+++ Given records
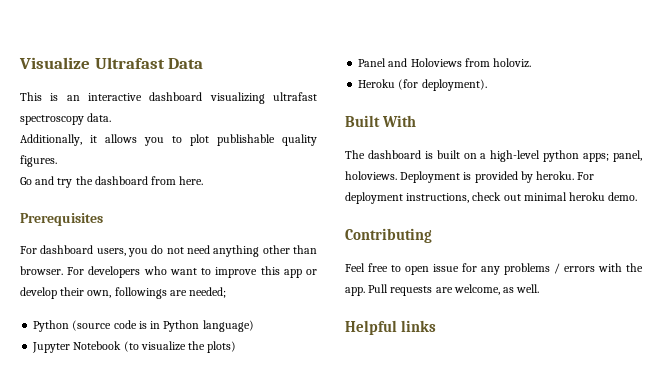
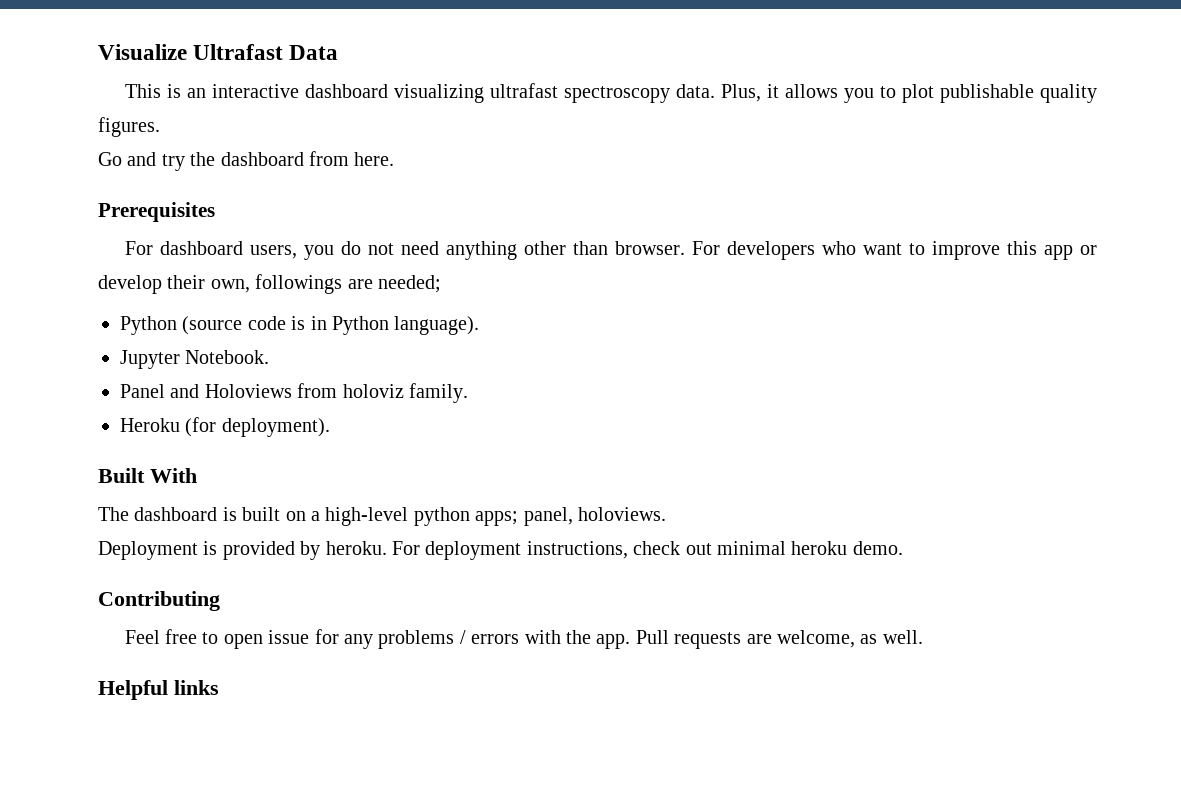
- This is an interactive dashboard visualizing ultrafast spectroscopy data.
- Additionally, it allows you to plot publishable quality figures.
+ This is an interactive dashboard visualizing ultrafast spectroscopy data. Plus, it allows you to plot publishable quality figures.
- Python (source code is in Python language)
+ Python (source code is in Python language).
- Jupyter Notebook (to visualize the plots)
+ Jupyter Notebook.
- Panel and Holoviews from holoviz.
+ Panel and Holoviews from holoviz family.
- The dashboard is built on a high-level python apps; panel, holoviews. Deployment is provided by heroku.
+ The dashboard is built on a high-level python apps; panel, holoviews.
+ Deployment is provided by heroku.

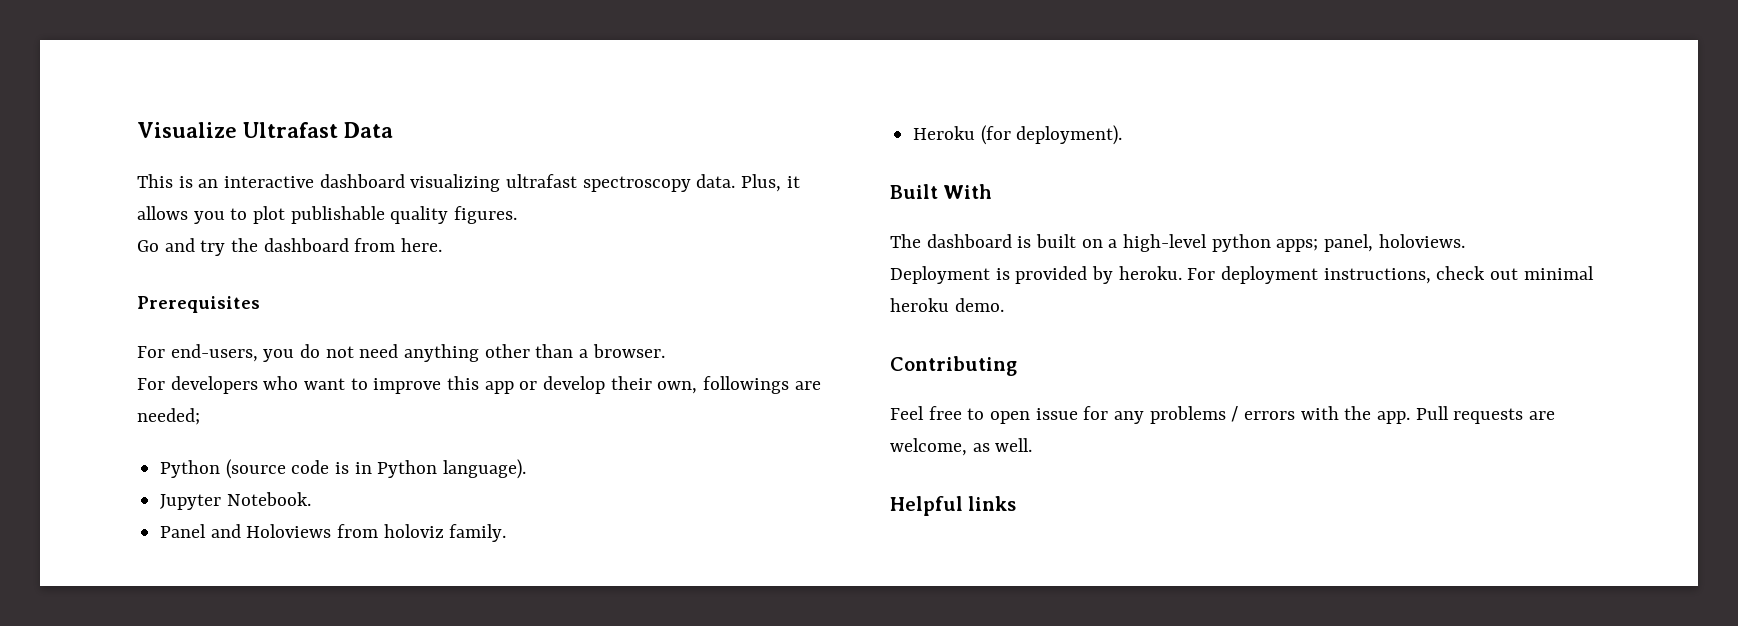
- For dashboard users, you do not need anything other than browser. For developers who want to improve this app or develop their own, followings are needed;
+ For end-users, you do not need anything other than a browser.
+ For developers who want to improve this app or develop their own, followings are needed;

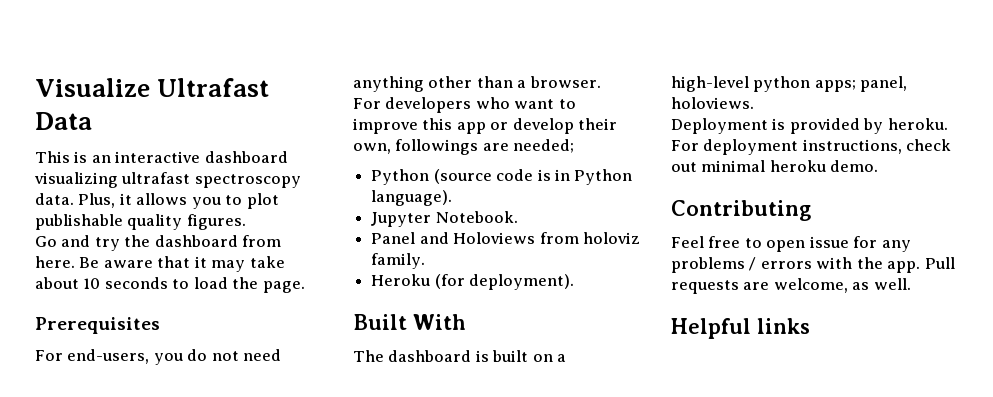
+ Be aware that it may take about 10 seconds to load the page.

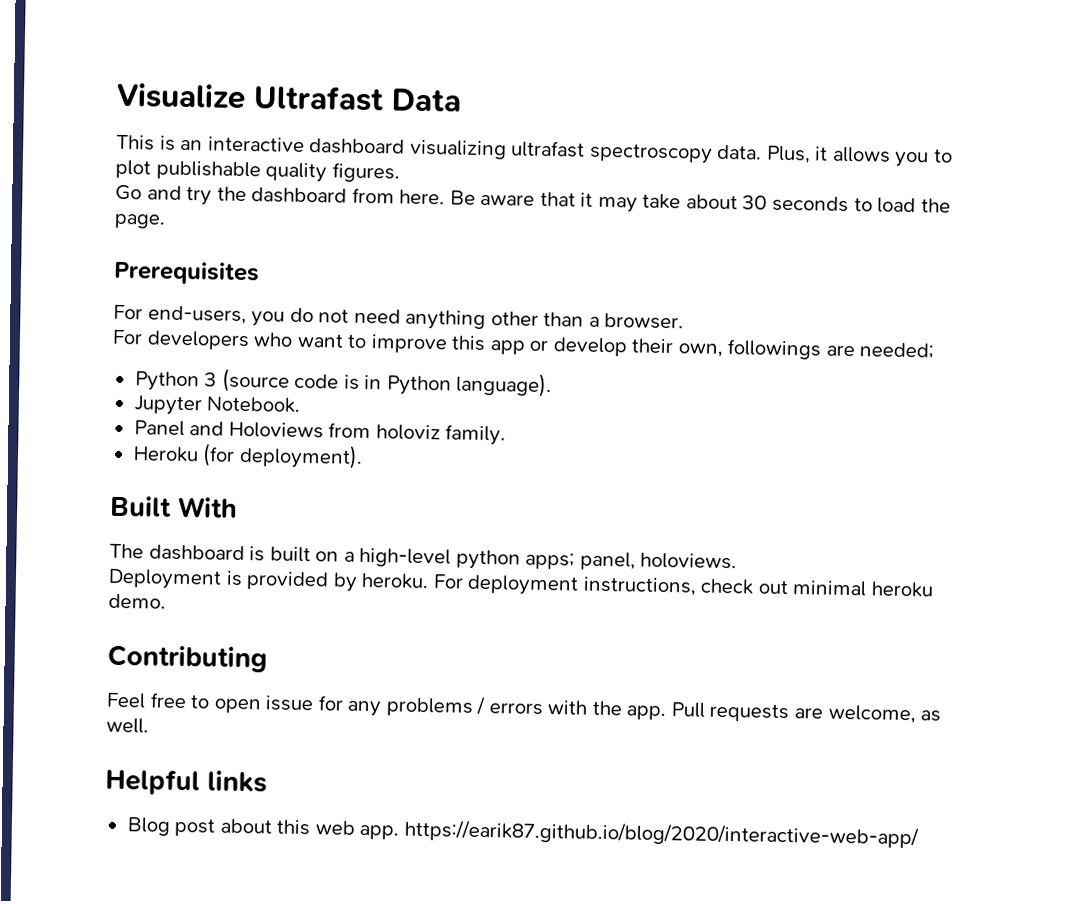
- Be aware that it may take about 10 seconds to load the page.
+ Be aware that it may take about 30 seconds to load the page.
- Python (source code is in Python language).
+ Python 3 (source code is in Python language).
+ Blog post about this web app. https://earik87.github.io/blog/2020/interactive-web-app/

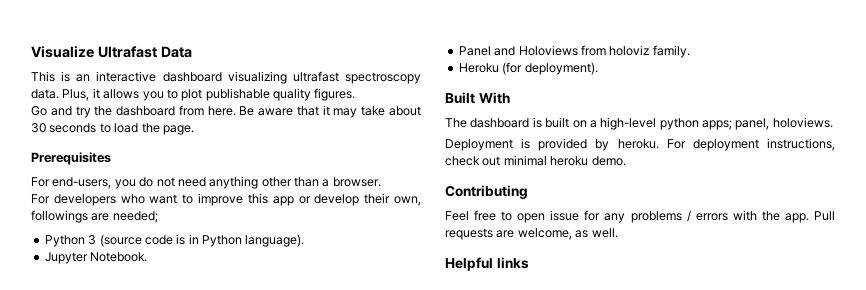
- Blog post about this web app. https://earik87.github.io/blog/2020/interactive-web-app/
++++++
## Work to be completed
Everything from the line holding "- The dashboard" through the last line of the listing should be written out exactly, except for the pictures.

## Written response
- The dashboard is built on a high-level python apps; panel, holoviews. Deployment is provided by heroku.
+ The dashboard is built on a high-level python apps; panel, holoviews.
+ Deployment is provided by heroku.

- For dashboard users, you do not need anything other than browser. For developers who want to improve this app or develop their own, followings are needed;
+ For end-users, you do not need anything other than a browser.
+ For developers who want to improve this app or develop their own, followings are needed;

+ Be aware that it may take about 10 seconds to load the page.

- Be aware that it may take about 10 seconds to load the page.
+ Be aware that it may take about 30 seconds to load the page.
- Python (source code is in Python language).
+ Python 3 (source code is in Python language).
+ Blog post about this web app. https://earik87.github.io/blog/2020/interactive-web-app/

- Blog post about this web app. https://earik87.github.io/blog/2020/interactive-web-app/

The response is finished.